THE RECORDS
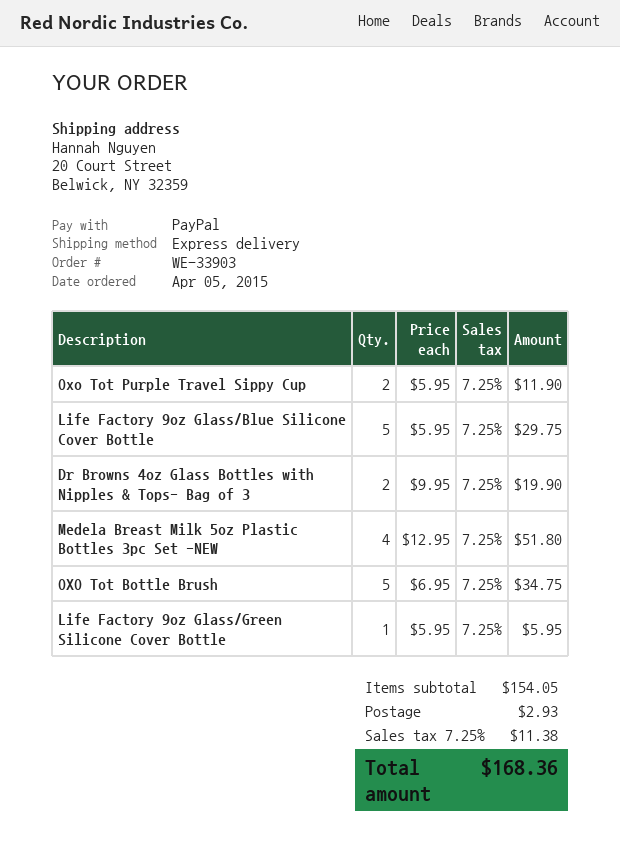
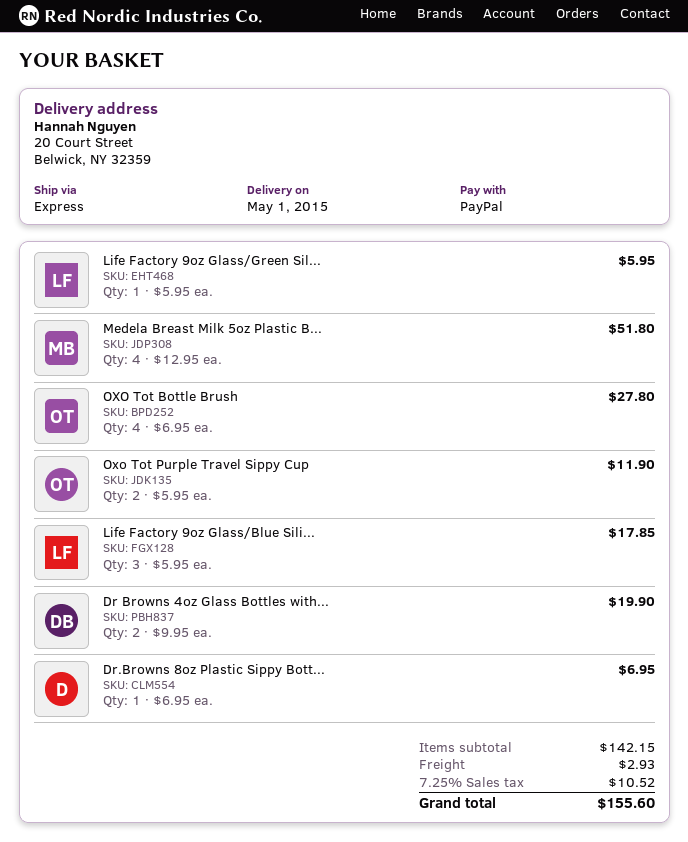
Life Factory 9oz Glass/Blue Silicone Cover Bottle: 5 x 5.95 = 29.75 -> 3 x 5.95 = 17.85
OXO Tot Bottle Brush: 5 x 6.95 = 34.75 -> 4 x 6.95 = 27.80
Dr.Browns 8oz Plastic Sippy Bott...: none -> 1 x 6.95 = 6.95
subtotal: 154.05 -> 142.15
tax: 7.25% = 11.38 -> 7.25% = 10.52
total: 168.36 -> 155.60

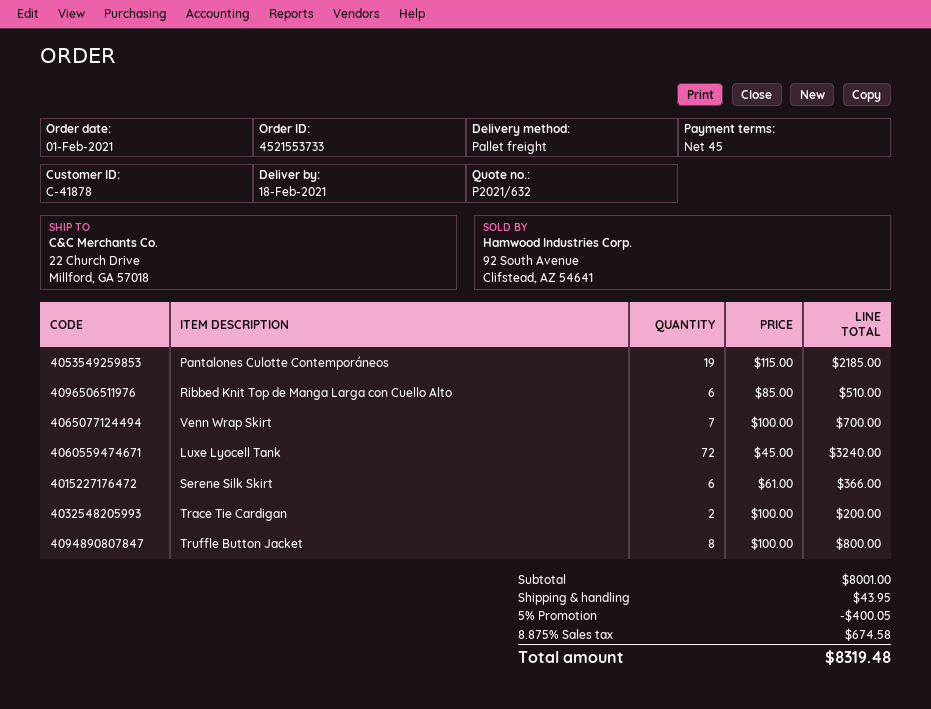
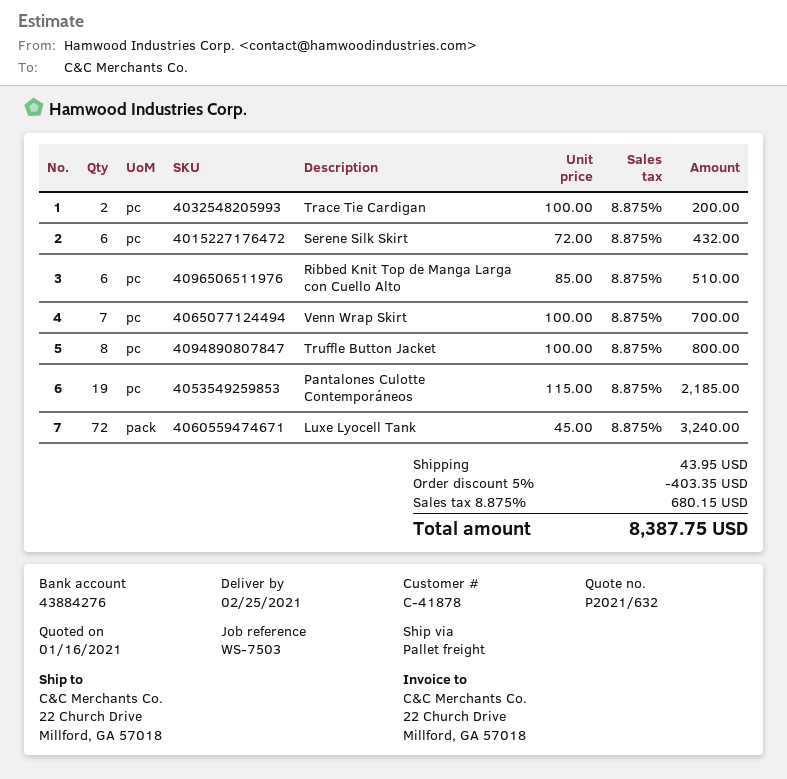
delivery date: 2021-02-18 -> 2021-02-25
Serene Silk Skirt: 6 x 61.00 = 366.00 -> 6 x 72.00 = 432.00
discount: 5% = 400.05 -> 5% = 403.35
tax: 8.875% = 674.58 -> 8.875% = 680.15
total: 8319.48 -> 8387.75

TASK REQUIREMENTS
Once more, please print the whole listing exactly, omitting each image.

WRITTEN RESPONSE
Life Factory 9oz Glass/Blue Silicone Cover Bottle: 5 x 5.95 = 29.75 -> 3 x 5.95 = 17.85
OXO Tot Bottle Brush: 5 x 6.95 = 34.75 -> 4 x 6.95 = 27.80
Dr.Browns 8oz Plastic Sippy Bott...: none -> 1 x 6.95 = 6.95
subtotal: 154.05 -> 142.15
tax: 7.25% = 11.38 -> 7.25% = 10.52
total: 168.36 -> 155.60

delivery date: 2021-02-18 -> 2021-02-25
Serene Silk Skirt: 6 x 61.00 = 366.00 -> 6 x 72.00 = 432.00
discount: 5% = 400.05 -> 5% = 403.35
tax: 8.875% = 674.58 -> 8.875% = 680.15
total: 8319.48 -> 8387.75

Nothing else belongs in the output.